L’orchestre du jazz qui comprend huit musiciens offre huit nationalités, mais tous fraternisant pour chanter, hurlent par le nez des paroles américaines. Le second orchestre, celui des tangos et des valses, le relaie, composé de trois Philippins, d’un nègre et d’un Mexicain. Tout cela transpire dans une brume de tabac, sous une tempête de ventilateurs et sous des projecteurs jaunes et roses.

— Rentrons, mais à pied, dis-je, intoxiqué. La nuit est brûlante. La rue manque de ventilateurs, mais son silence est apaisant. Les dernières autos ont disparu.

— Comme c’est agréable, cette absence de taxis, dis-je. Est-ce qu’ils sont en grève ? Mes deux compagnons éclatent de rire.

— Des taxis ? Vous n’en trouverez pas un dans toute la Chine, affirme Tellisson. Les autos de location ne sont que tolérées. Pour vous en procurer une, il vous faut signer un papier à l’hôtel et c’est au portier que vous paierez votre course.

— Pourquoi ?

— Ah ! voilà, me dit Yen. C’est tout le problème du progrès que vous posez, enfin de ce que vous appelez chez vous le progrès. Partout ici les petits métiers millénaires s’y opposent. Tenez, rien qu’à Shang-Haï, si les taxis étaient autorisés, quatre-vingt mille coolies, du jour au lendemain, seraient sur le pavé.
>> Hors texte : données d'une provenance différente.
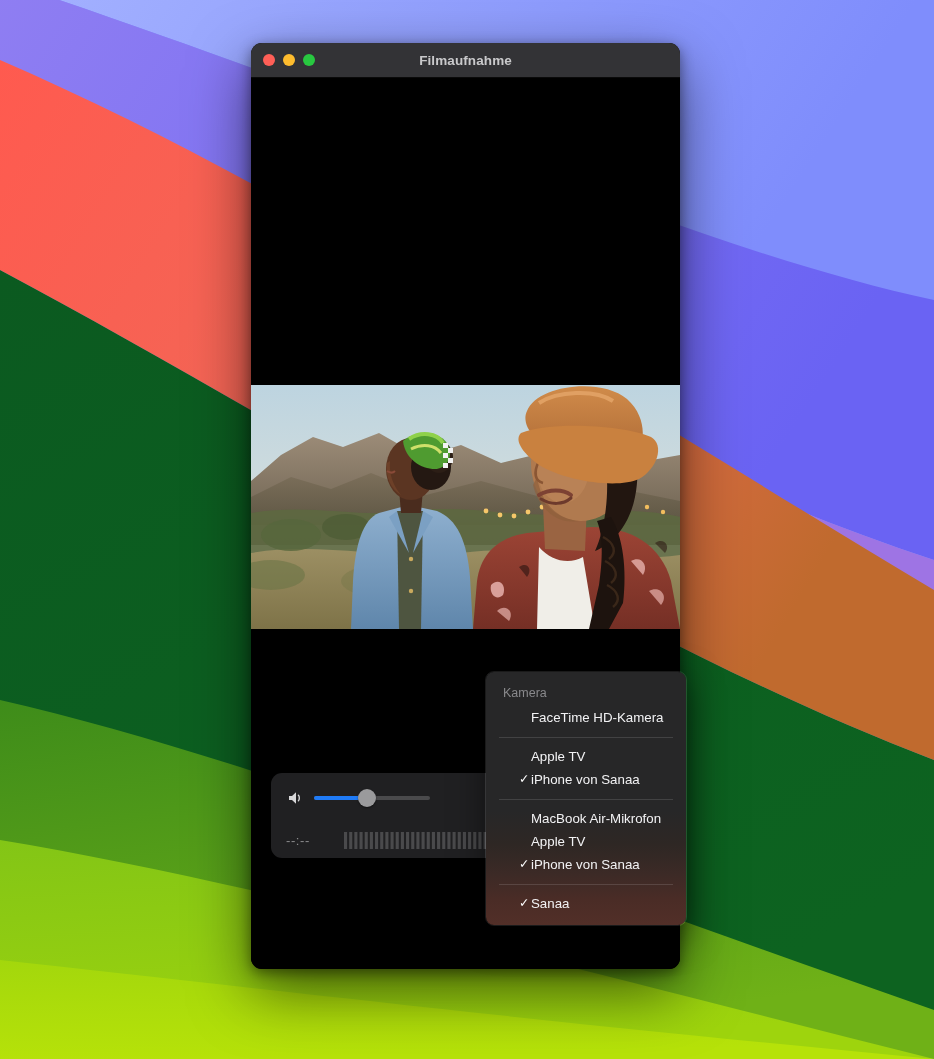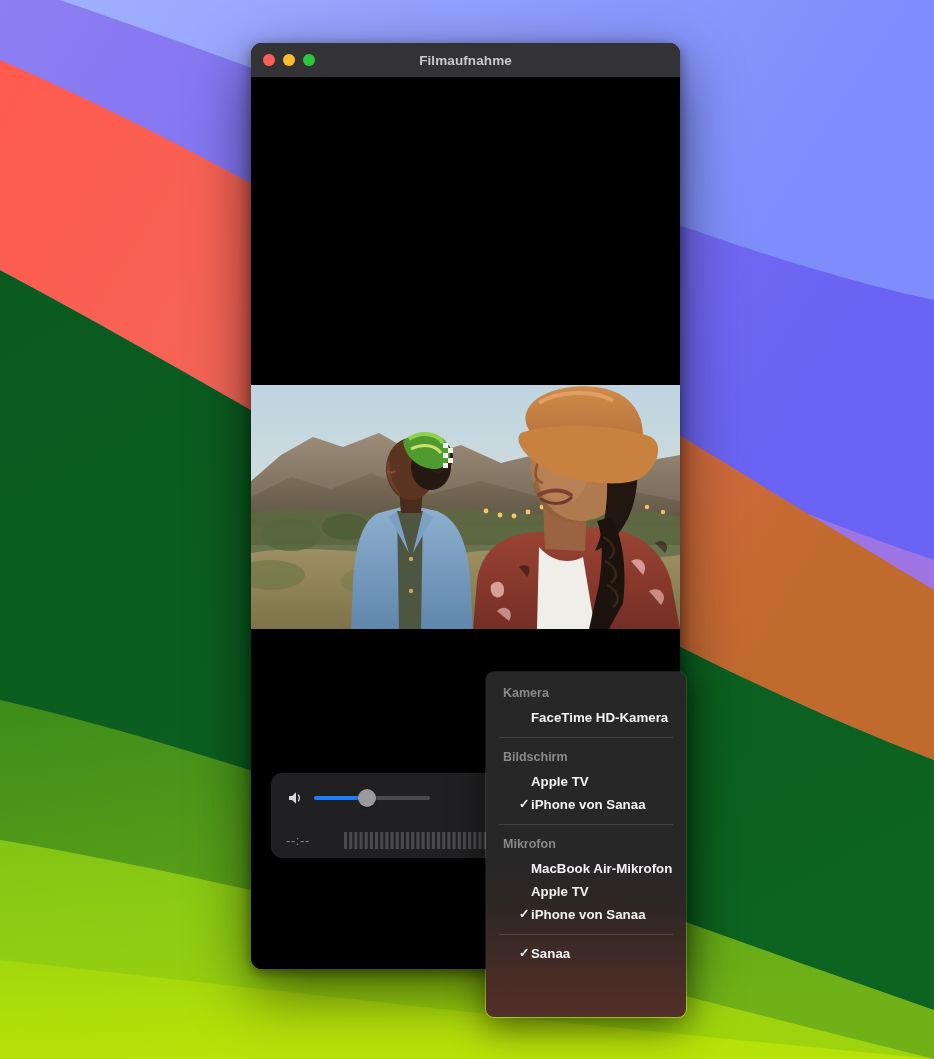"Kamera" #options-menu { font-weight: bold -> none; height: 347px -> 255px }
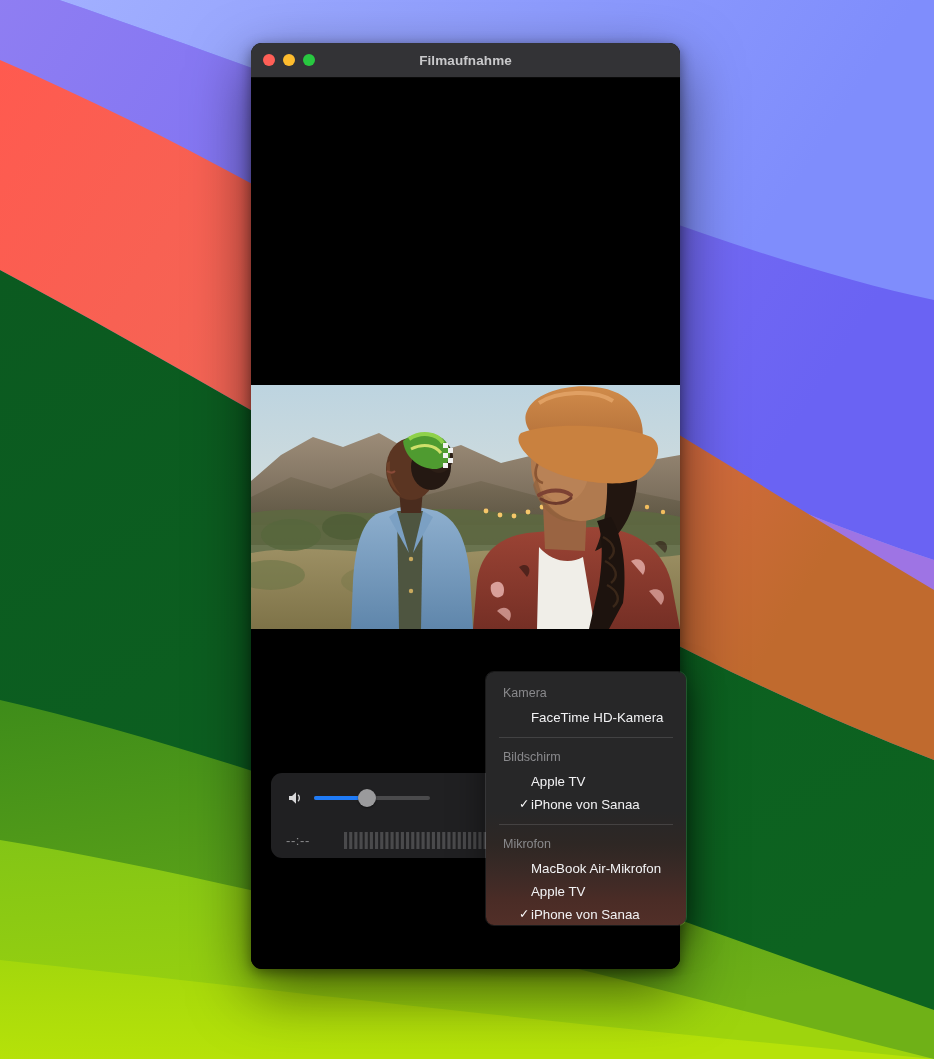"Bildschirm" div.menu-section-label { html: <div>Bildschirm</div> -> none }
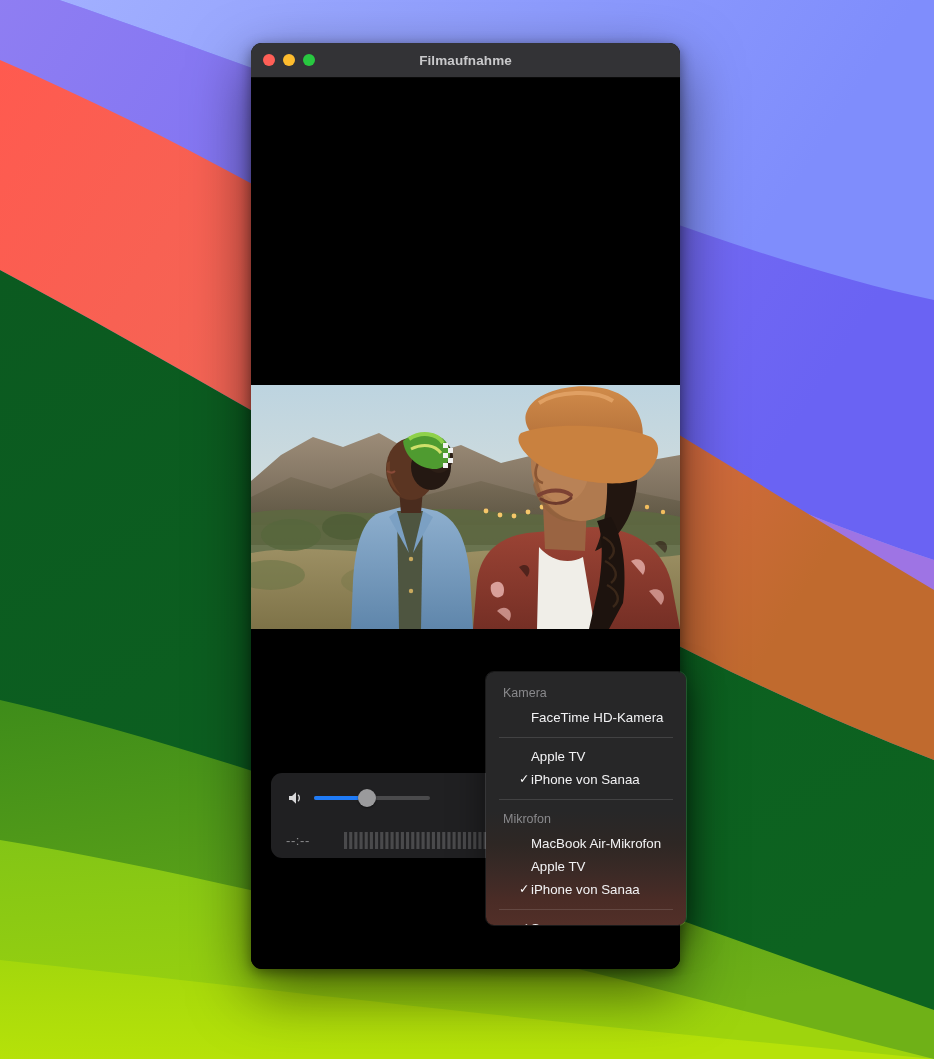"Mikrofon" div.menu-section-label { html: <div>Mikrofon</div> -> none }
C’est au point qu’à Pékin les premiers tramways ont failli déchaîner la révolution. Je crois, ajoute-t-il, que vous, vous aimerez Pékin comme il faut l’aimer.

— Qu’est-ce qui vous fait croire cela ?

— Le fait que vous avez aimé notre vieux théâtre chinois. Pékin, — il ne prononce pas Peiping, — c’est tout ce que détestent nos hommes politiques au pouvoir, mais c’est tout ce que nous aimons, nous, les artistes.